BEGIN

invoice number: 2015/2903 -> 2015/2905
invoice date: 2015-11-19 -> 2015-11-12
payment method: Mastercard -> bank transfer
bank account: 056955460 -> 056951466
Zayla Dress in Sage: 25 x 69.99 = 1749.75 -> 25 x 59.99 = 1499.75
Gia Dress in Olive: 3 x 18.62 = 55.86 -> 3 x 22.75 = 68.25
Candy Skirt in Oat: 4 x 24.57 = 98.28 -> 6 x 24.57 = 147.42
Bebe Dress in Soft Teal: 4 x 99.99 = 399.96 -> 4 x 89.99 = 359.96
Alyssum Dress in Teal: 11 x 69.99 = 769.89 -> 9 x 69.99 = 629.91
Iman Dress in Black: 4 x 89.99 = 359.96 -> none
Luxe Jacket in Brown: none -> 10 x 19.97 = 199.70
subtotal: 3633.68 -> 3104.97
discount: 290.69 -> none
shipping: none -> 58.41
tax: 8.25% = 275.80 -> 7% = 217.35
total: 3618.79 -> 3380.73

END
BEGIN

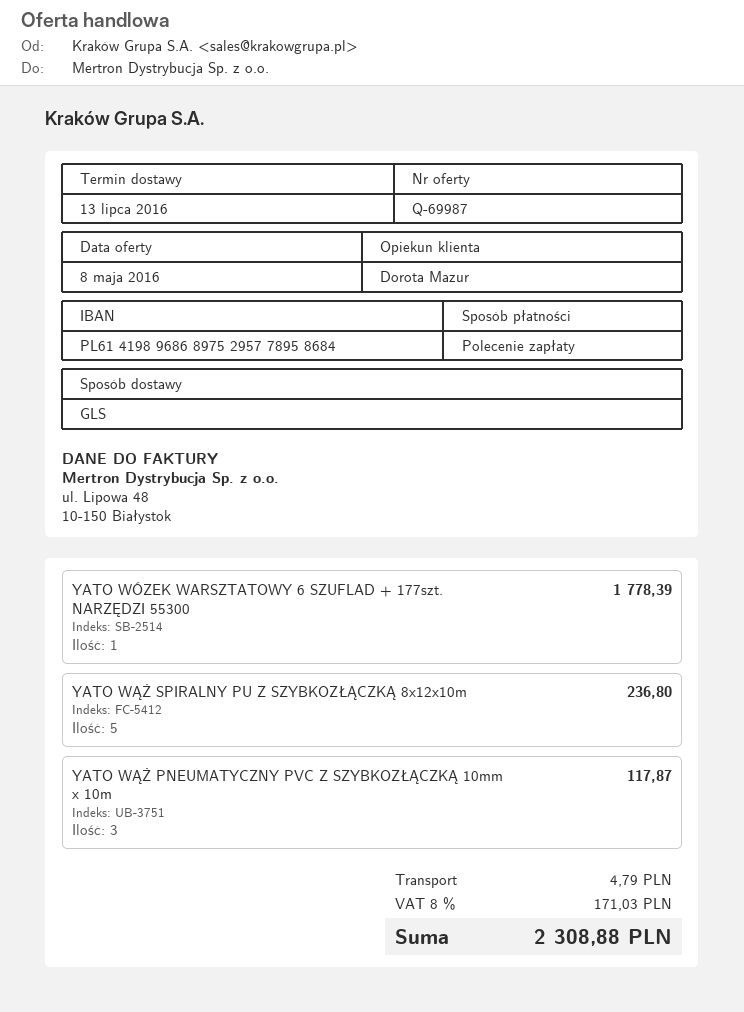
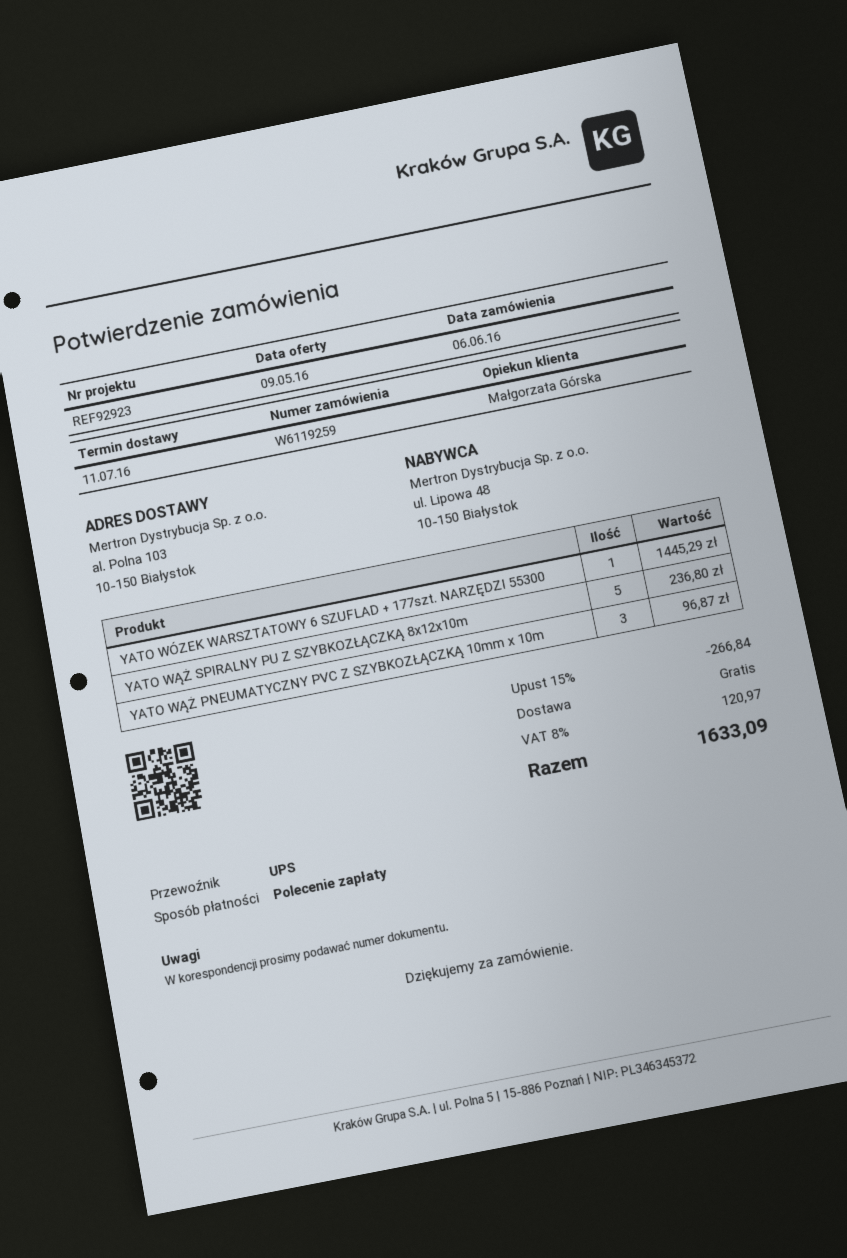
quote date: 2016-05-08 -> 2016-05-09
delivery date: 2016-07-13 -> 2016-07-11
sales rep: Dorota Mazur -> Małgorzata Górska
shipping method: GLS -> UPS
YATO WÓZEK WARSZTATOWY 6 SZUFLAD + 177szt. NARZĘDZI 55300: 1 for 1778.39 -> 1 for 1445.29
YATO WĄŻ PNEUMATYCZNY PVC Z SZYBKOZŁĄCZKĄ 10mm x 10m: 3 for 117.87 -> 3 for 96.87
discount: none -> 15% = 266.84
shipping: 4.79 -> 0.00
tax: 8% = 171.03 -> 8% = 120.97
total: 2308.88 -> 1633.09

END
BEGIN

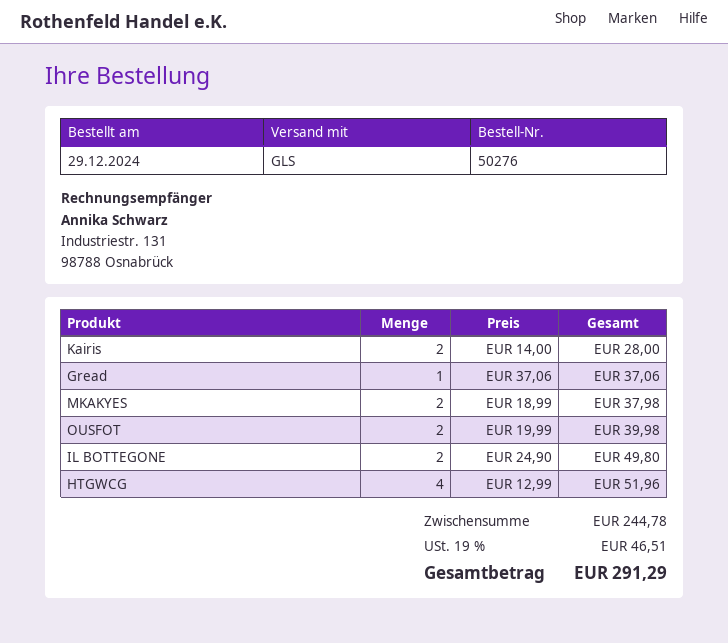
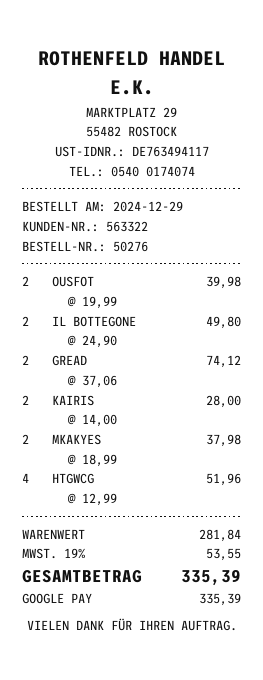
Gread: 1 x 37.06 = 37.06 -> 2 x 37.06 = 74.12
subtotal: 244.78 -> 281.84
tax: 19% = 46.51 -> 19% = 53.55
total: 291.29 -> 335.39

END

Show every line in the listing above that carries the word "date".

▶ _Written answer_
invoice date: 2015-11-19 -> 2015-11-12
quote date: 2016-05-08 -> 2016-05-09
delivery date: 2016-07-13 -> 2016-07-11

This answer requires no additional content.